Using a three-prefecture, two-variant COVID-19 outbreak in Henan province in January 2022, we evaluated the associations of primary and booster immunization with China-produced COVID-19 vaccines and COVID-19 pneumonia and SARS-CoV-2 viral load among persons infected by Delta or Omicron variant. We obtained demographic, clinical, vaccination, and multiple Ct values of infections ≥3 years of age. Vaccination status was either primary series ≥180 days prior to infection; primary series <180 days prior to infection, or booster dose recipient. We used logistic regression to determine odds ratios (OR) of Delta and Omicron COVID-19 pneumonia by vaccination status. We analysed minimum Ct values by vaccination status, age, and variant. Of 826 eligible cases, 405 were Delta and 421 were Omicron cases; 48.9% of Delta and 19.0% of Omicron cases had COVID-19 pneumonia. Compared with full primary vaccination ≥180 days before infection, the aOR of pneumonia was 0.48 among those completing primary vaccination <180 days and 0.18 among booster recipients among these Delta infections. Among Omicron infections, the corresponding aOR was 0.34 among those completing primary vaccination <180 days. There were too few (ten) Omicron cases among booster dose recipients to calculate a reliable OR. There were no differences in minimum Ct values by vaccination status among the 356 Delta cases or 70 Omicron cases. COVID-19 pneumonia was less common among Omicron cases than Delta cases. Full primary vaccination reduced pneumonia effectively for 6 months; boosting six months after primary vaccination resulted in further reduction. We recommend accelerating the pace of booster dose administration.

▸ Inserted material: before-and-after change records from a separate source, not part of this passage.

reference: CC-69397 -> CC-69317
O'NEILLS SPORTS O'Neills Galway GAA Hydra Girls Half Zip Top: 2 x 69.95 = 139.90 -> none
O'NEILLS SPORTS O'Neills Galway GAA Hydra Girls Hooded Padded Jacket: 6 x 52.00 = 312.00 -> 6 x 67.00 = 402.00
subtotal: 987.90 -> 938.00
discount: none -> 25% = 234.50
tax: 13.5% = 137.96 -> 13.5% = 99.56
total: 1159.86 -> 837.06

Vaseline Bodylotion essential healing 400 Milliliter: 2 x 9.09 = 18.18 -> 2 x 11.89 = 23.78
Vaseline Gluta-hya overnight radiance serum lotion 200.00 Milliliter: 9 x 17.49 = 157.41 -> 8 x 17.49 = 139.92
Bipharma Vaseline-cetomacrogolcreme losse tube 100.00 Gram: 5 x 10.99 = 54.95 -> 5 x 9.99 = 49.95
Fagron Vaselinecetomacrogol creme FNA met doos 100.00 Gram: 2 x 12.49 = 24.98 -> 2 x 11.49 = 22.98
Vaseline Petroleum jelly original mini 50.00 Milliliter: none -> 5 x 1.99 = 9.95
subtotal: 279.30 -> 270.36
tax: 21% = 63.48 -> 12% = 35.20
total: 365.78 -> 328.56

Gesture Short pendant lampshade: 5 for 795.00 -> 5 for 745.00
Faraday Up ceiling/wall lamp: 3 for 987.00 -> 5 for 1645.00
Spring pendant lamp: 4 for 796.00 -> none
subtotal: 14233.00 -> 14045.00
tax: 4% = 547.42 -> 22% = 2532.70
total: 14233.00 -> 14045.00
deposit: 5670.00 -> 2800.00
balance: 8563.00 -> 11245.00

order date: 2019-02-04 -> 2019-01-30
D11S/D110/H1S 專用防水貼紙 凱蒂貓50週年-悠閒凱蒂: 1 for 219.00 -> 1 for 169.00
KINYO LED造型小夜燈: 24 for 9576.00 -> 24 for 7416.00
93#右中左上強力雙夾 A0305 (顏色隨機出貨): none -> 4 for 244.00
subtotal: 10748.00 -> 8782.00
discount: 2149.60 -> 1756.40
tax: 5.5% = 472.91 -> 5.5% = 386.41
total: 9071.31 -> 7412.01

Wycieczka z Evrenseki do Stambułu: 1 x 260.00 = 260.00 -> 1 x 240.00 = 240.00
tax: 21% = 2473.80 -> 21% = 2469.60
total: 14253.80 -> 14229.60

利用 2022 年 1 月河南省三省两区的 COVID-19 暴发,我们评估了原发性和加强免疫接种与中国生产的 COVID-19 疫苗以及德尔塔或奥密克戎变异株感染者的 COVID-19 肺炎和 SARS-CoV-2 病毒载量之间的关联。我们获得了≥3 岁人群的人口统计学、临床、疫苗接种和多次感染 Ct 值。接种状态为感染前≥180 天的初级系列;感染前<180 天的初级系列或加强剂量接受者。我们使用逻辑回归来确定 Delta 和 Omicron COVID-19 肺炎的接种状态的优势比(OR)。我们按接种状态、年龄和变异体分析了最小 Ct 值。在 826 例合格病例中,405 例为 Delta 病例,421 例为 Omicron 病例;48.9%的 Delta 病例和 19.0%的 Omicron 病例患有 COVID-19 肺炎。与感染前≥180 天完成全初级疫苗接种相比,在 Delta 感染中,<180 天完成初级疫苗接种者的肺炎的 aOR 为 0.48,而加强剂接受者的 aOR 为 0.18。在 Omicron 感染中,<180 天完成初级疫苗接种者的相应 aOR 为 0.34。加强剂量接受者中 Omicron 病例太少(10 例),无法计算可靠的 OR。在 356 例 Delta 病例或 70 例 Omicron 病例中,疫苗接种状态与最小 Ct 值之间没有差异。Omicron 病例的肺炎比 Delta 病例少见。全初级疫苗接种在 6 个月内有效地减少了肺炎;在初级疫苗接种后 6 个月加强疫苗接种会进一步降低肺炎的风险。我们建议加快加强剂量接种的速度。